Version difference data
============================================================
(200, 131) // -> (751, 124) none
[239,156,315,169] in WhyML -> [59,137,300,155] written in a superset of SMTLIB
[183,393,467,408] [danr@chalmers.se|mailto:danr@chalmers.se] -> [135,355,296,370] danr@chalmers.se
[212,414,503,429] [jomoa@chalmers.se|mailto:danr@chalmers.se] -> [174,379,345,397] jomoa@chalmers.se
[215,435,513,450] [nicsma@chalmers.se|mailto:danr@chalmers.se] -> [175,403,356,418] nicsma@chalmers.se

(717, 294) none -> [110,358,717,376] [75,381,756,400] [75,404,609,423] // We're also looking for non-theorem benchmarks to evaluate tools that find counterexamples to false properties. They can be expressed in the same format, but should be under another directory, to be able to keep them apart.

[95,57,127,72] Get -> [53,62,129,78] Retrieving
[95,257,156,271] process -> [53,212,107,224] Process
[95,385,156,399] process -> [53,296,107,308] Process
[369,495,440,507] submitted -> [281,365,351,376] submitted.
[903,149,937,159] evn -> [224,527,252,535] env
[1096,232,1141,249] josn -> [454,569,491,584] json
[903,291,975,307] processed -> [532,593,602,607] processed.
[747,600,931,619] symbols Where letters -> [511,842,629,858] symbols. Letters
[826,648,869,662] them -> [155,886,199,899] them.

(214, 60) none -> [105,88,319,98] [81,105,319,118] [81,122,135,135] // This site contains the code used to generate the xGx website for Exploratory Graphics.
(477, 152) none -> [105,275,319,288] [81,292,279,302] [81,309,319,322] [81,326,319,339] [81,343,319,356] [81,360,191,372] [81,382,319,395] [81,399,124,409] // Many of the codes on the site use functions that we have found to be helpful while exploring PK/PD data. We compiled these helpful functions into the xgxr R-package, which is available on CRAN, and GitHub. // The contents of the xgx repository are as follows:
============================================================
Your objective:
What belongs in the answer is each line of the data that has the word "chalmers".

Exercise solution:
[183,393,467,408] [danr@chalmers.se|mailto:danr@chalmers.se] -> [135,355,296,370] danr@chalmers.se
[212,414,503,429] [jomoa@chalmers.se|mailto:danr@chalmers.se] -> [174,379,345,397] jomoa@chalmers.se
[215,435,513,450] [nicsma@chalmers.se|mailto:danr@chalmers.se] -> [175,403,356,418] nicsma@chalmers.se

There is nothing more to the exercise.